WHAT YOU HAVE TO DO — Every line in the records below that holds the word "left" is to be copied.

SUPPLIED INFORMATION —
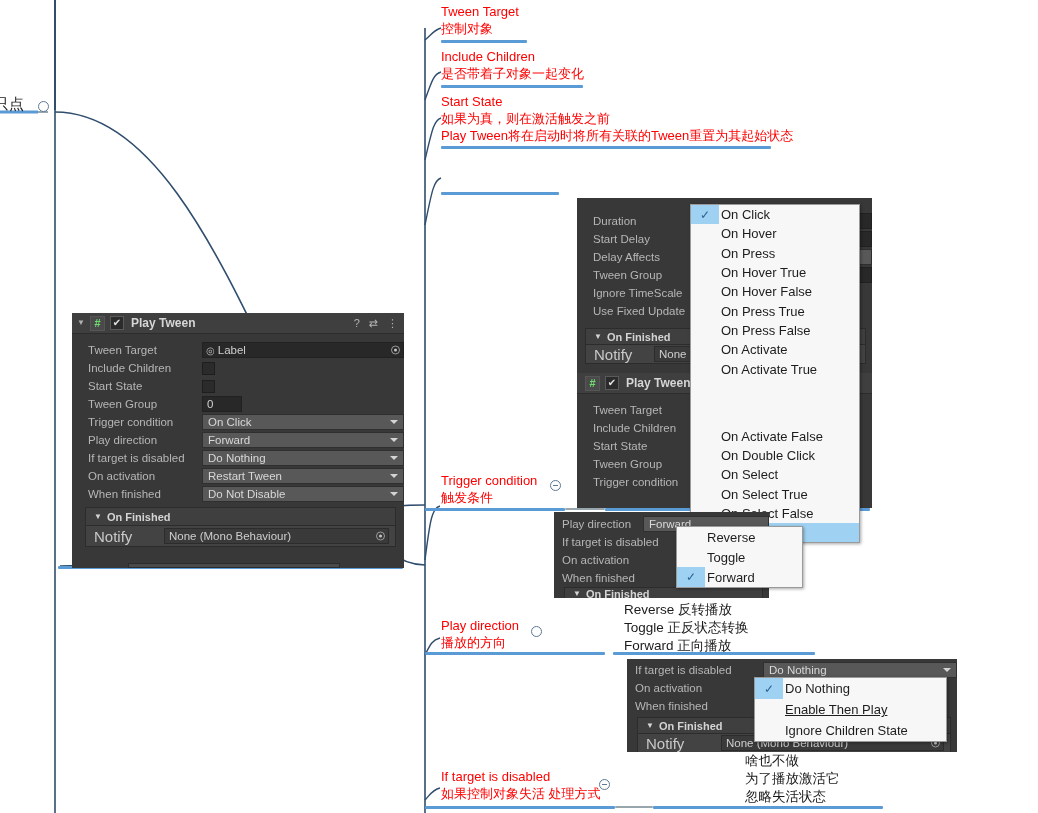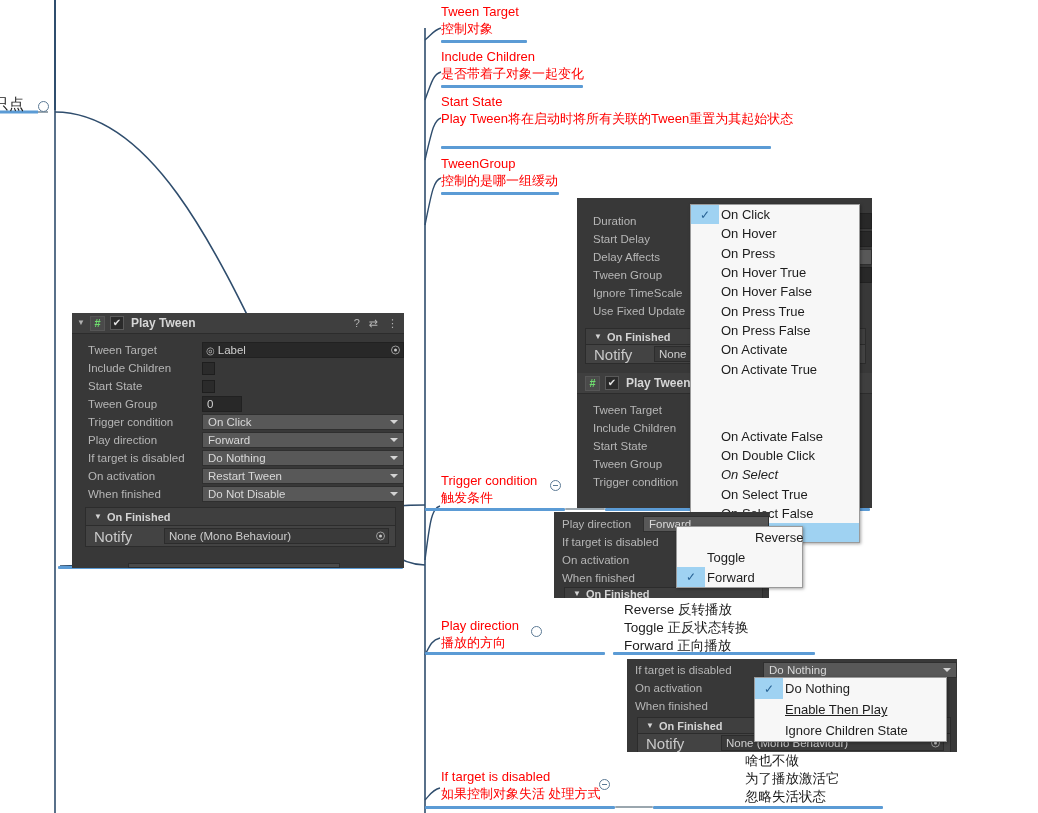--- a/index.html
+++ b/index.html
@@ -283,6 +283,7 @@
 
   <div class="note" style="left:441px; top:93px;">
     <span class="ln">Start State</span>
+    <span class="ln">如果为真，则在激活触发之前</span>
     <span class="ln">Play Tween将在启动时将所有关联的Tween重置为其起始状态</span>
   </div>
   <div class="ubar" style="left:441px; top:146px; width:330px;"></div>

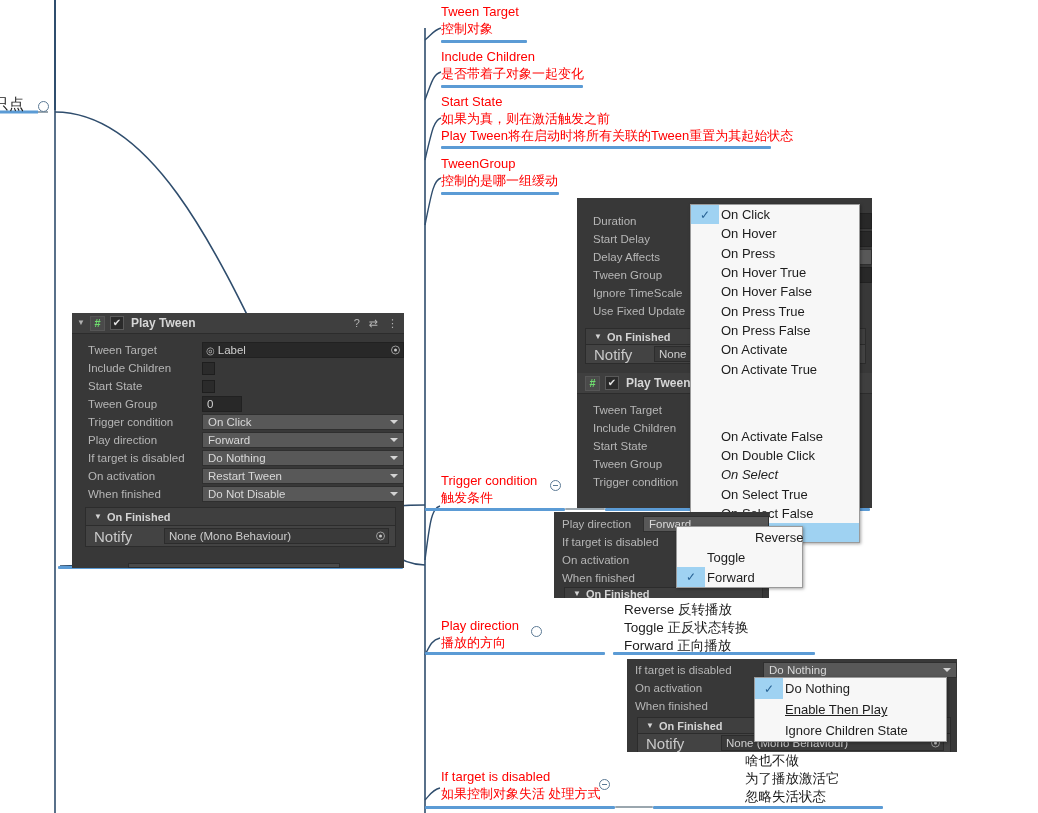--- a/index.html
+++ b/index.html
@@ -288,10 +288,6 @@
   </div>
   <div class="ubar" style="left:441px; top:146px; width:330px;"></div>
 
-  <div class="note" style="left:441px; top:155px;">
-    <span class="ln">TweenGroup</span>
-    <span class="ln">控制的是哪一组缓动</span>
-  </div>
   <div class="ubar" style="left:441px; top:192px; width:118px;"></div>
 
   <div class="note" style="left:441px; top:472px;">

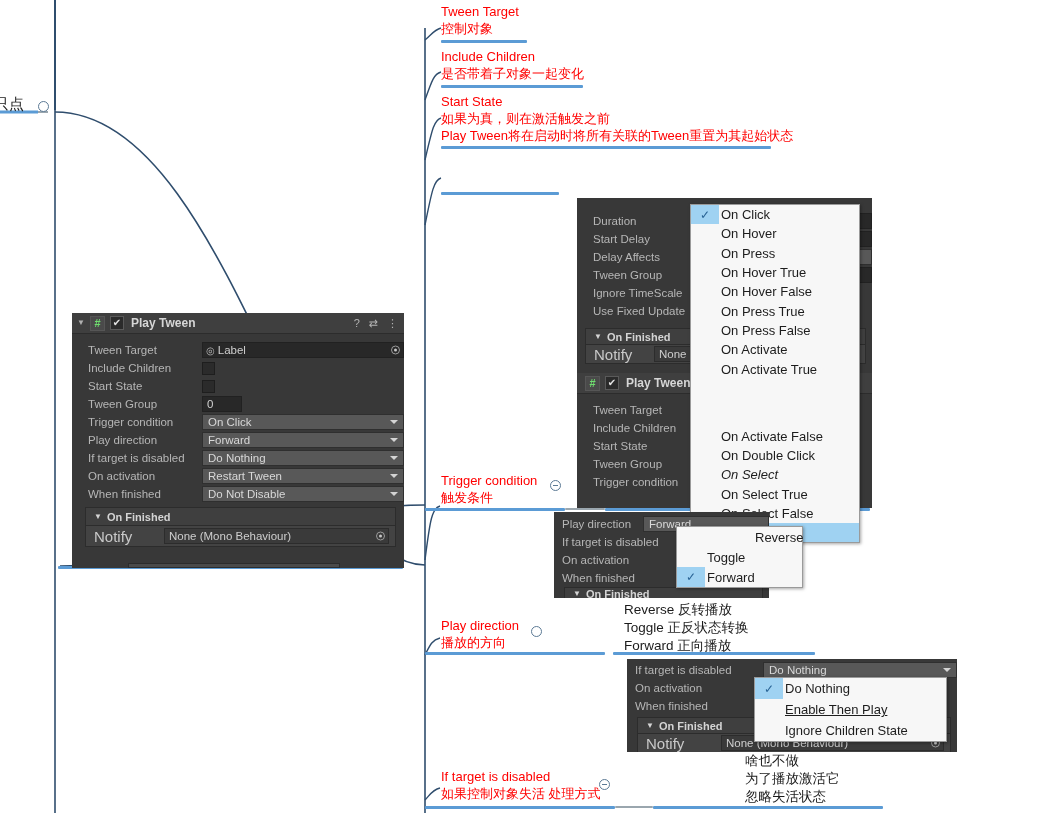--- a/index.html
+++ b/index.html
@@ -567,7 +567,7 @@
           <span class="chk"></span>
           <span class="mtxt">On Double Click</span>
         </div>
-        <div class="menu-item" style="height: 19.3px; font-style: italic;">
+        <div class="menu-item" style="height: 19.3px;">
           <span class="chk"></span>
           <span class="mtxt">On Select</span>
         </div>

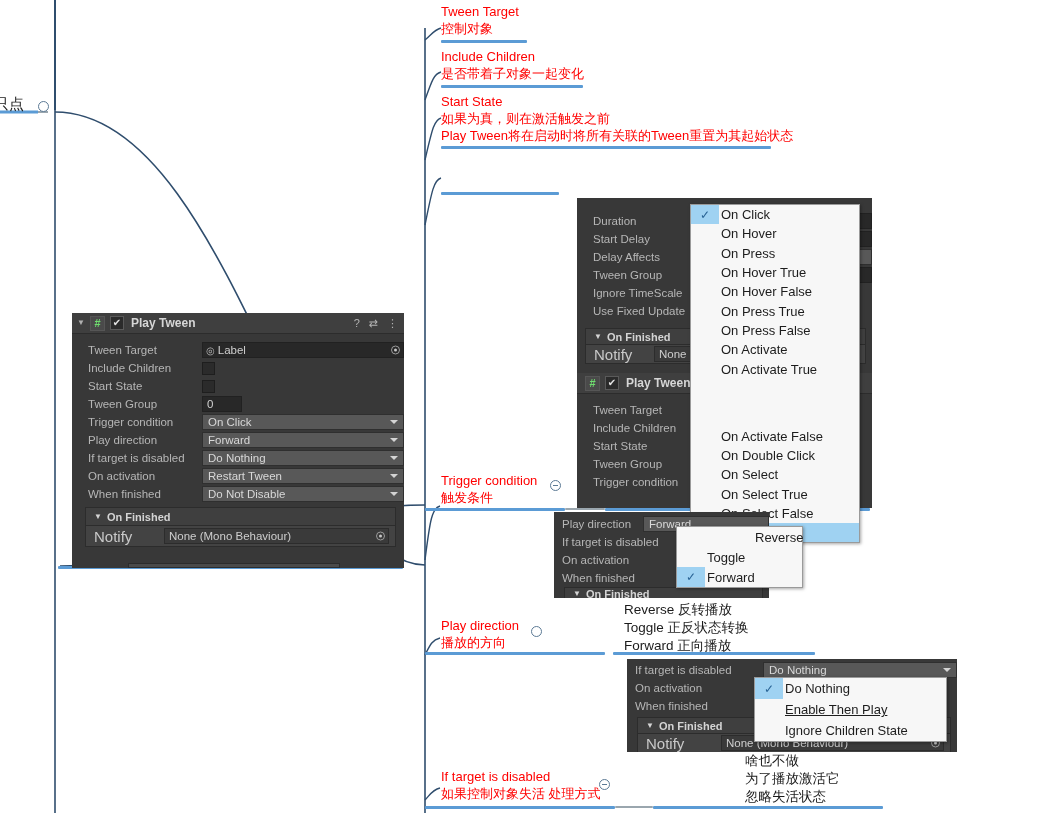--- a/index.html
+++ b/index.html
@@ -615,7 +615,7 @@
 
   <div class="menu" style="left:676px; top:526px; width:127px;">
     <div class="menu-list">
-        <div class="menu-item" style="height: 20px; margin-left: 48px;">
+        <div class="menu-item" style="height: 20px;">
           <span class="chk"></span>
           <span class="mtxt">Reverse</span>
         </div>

==

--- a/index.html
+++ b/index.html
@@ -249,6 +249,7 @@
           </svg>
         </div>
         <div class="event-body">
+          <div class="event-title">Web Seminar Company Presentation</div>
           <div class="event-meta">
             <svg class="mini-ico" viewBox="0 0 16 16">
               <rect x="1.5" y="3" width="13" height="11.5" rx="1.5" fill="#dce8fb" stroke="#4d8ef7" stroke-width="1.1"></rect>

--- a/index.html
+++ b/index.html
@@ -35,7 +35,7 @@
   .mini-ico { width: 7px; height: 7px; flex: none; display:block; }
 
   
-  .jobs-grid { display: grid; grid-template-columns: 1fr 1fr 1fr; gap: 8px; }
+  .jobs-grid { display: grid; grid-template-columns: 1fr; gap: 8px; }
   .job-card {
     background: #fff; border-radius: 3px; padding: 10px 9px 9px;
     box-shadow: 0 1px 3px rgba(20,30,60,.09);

RESPONSE AREA —
   <div class="note" style="left:441px; top:93px;">
   <div class="ubar" style="left:441px; top:146px; width:330px;"></div>
   <div class="ubar" style="left:441px; top:146px; width:330px;"></div>
-  <div class="note" style="left:441px; top:155px;">
   <div class="ubar" style="left:441px; top:192px; width:118px;"></div>
   <div class="note" style="left:441px; top:472px;">
   <div class="menu" style="left:676px; top:526px; width:127px;">
-        <div class="menu-item" style="height: 20px; margin-left: 48px;">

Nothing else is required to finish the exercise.